▶ **About this exercise**: Nothing but the lines from the start of the data through the line with "overflow:hidden;margin:0 auto;" should appear in the answer, each retyped exactly, and pictures should not.

▶ **Raw data**:
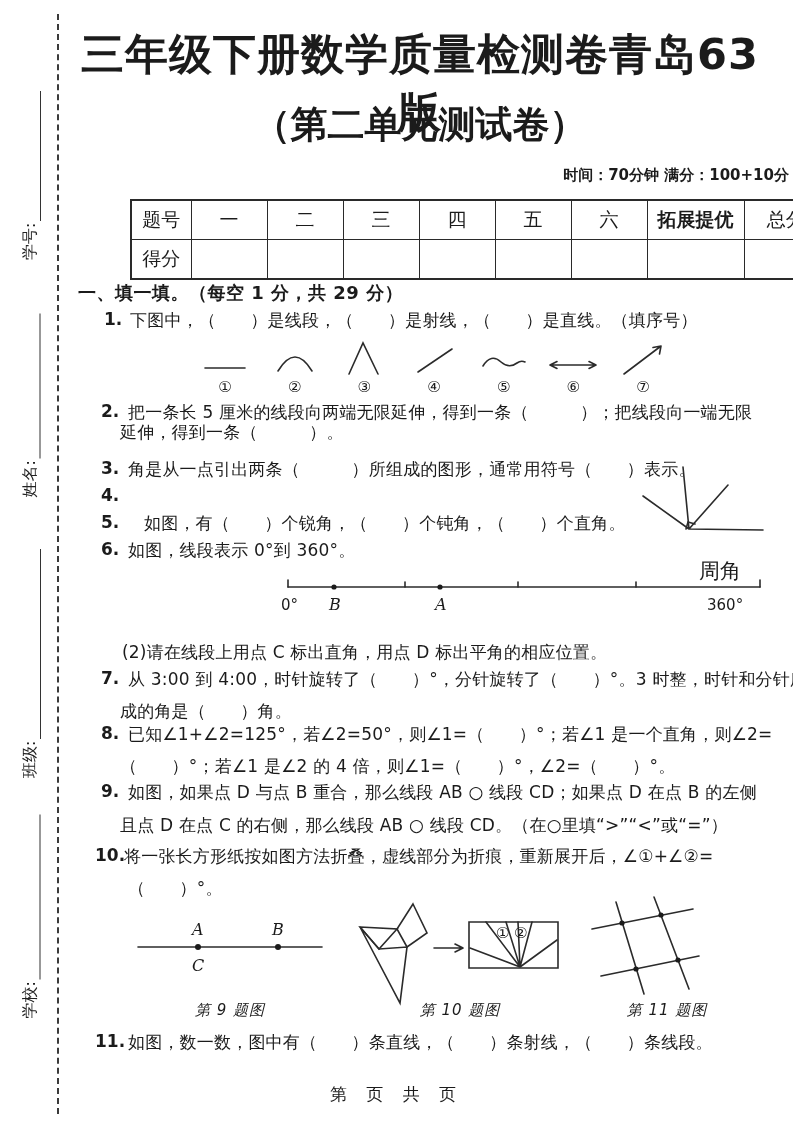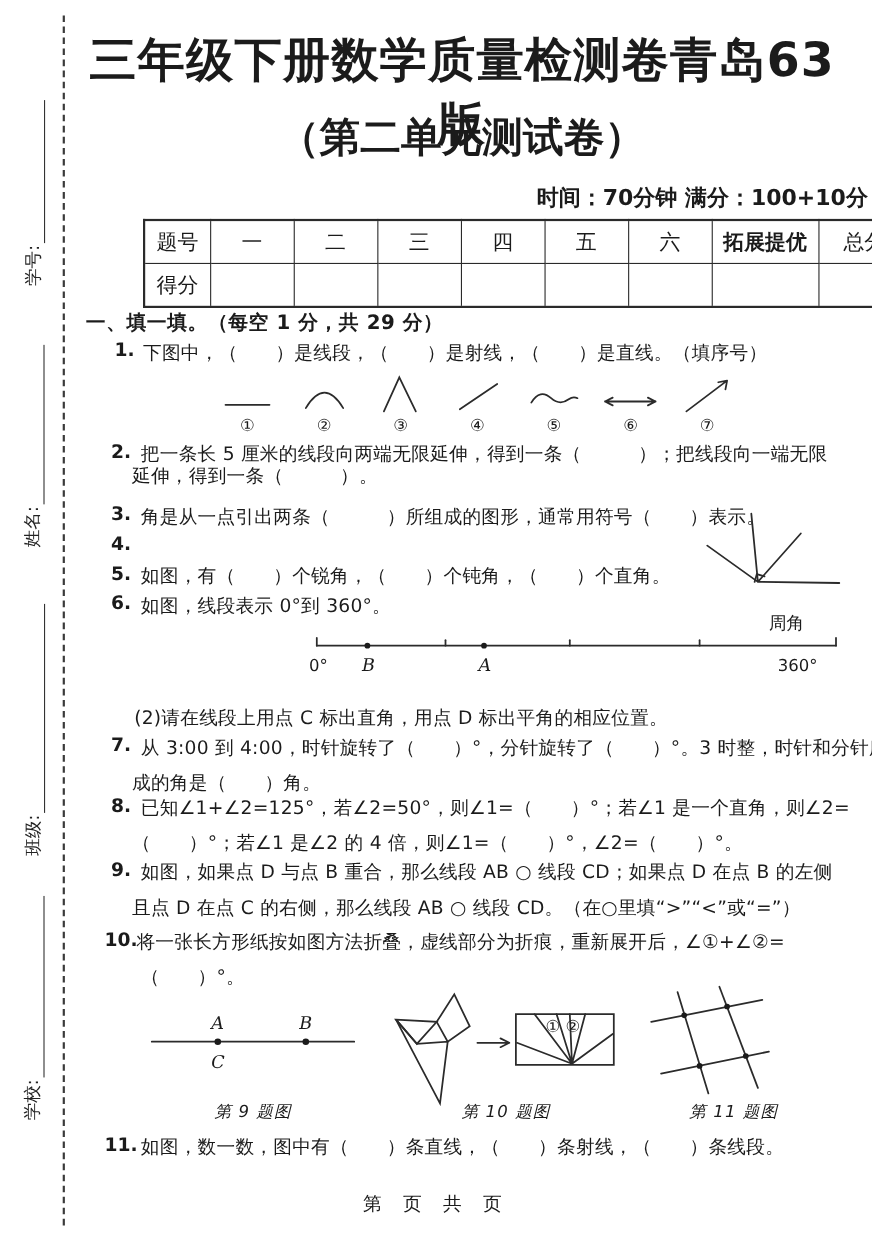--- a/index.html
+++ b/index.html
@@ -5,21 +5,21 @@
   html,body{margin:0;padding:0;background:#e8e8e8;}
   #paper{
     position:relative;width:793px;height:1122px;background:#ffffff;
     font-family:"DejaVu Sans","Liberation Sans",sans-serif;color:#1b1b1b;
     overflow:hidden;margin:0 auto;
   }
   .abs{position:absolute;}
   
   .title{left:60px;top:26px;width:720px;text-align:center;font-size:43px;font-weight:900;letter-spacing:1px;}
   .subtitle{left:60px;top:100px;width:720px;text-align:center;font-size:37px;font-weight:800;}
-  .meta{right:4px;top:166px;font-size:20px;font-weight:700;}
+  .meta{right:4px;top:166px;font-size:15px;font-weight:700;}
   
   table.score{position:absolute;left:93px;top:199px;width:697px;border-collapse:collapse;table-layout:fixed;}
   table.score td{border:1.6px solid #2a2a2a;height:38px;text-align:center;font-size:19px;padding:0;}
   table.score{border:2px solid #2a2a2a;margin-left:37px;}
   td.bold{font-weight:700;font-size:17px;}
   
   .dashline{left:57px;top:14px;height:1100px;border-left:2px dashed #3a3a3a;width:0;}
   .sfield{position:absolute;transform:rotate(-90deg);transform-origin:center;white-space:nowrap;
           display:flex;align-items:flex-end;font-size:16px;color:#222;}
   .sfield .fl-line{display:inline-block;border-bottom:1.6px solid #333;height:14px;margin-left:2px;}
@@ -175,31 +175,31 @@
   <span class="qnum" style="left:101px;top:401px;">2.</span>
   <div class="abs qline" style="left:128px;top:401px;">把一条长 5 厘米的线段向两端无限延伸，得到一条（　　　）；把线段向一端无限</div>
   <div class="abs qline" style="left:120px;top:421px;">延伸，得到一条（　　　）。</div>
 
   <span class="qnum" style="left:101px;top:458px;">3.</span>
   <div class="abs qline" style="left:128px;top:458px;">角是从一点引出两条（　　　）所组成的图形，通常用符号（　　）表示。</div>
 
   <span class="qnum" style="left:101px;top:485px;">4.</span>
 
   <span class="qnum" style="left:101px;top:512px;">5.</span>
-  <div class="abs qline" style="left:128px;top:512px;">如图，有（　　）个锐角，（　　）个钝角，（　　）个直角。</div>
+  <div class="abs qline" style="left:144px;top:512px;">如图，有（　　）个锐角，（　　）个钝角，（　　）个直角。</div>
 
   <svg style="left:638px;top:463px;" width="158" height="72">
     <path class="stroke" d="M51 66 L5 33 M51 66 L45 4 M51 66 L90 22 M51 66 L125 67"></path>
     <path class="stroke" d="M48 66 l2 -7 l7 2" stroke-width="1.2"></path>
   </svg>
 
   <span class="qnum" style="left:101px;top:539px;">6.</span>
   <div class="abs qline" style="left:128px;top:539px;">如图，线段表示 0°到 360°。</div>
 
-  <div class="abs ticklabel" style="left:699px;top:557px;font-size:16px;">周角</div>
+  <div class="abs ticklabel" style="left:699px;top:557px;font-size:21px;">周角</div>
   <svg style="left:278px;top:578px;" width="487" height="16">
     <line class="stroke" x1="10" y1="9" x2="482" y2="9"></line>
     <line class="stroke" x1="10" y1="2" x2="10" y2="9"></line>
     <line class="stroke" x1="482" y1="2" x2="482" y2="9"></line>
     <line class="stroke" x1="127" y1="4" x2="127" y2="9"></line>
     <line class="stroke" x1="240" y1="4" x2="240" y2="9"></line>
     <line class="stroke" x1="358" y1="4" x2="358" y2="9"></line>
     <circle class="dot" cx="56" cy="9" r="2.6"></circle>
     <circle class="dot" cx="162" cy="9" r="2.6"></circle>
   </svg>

▶ **Exercise result**:
--- a/index.html
+++ b/index.html
@@ -5,21 +5,21 @@
   html,body{margin:0;padding:0;background:#e8e8e8;}
   #paper{
     position:relative;width:793px;height:1122px;background:#ffffff;
     font-family:"DejaVu Sans","Liberation Sans",sans-serif;color:#1b1b1b;
     overflow:hidden;margin:0 auto;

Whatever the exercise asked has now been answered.